[Edit tracking data]
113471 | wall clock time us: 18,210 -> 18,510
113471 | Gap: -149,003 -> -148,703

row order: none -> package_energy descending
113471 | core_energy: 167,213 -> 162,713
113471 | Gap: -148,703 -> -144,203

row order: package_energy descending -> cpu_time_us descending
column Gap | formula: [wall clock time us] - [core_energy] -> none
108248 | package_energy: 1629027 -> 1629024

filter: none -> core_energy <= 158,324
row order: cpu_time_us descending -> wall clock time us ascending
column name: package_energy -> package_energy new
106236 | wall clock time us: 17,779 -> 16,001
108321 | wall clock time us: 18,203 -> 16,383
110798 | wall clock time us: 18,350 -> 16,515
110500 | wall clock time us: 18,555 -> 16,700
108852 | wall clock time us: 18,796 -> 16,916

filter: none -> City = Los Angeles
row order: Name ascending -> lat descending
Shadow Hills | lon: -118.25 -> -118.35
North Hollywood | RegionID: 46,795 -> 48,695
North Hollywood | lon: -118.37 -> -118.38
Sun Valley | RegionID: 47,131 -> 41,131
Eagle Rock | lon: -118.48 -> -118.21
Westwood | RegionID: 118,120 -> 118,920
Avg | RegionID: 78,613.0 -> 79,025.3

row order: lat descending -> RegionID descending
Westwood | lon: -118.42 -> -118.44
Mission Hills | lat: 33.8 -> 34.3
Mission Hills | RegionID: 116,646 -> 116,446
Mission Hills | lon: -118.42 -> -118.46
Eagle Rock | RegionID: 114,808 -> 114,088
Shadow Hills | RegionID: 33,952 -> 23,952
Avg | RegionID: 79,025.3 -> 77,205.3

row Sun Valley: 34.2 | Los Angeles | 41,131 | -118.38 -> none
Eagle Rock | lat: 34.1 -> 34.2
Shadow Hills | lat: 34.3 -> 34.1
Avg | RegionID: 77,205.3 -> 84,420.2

◆ What the task requires:
Set down precisely the lines above between the line holding "108852 | wall clock time us: 18,796 -> 16,916" and the line holding "Westwood | RegionID: 118,120 -> 118,920", inclusive, and nothing beyond them.

◆ Answer space:
108852 | wall clock time us: 18,796 -> 16,916

filter: none -> City = Los Angeles
row order: Name ascending -> lat descending
Shadow Hills | lon: -118.25 -> -118.35
North Hollywood | RegionID: 46,795 -> 48,695
North Hollywood | lon: -118.37 -> -118.38
Sun Valley | RegionID: 47,131 -> 41,131
Eagle Rock | lon: -118.48 -> -118.21
Westwood | RegionID: 118,120 -> 118,920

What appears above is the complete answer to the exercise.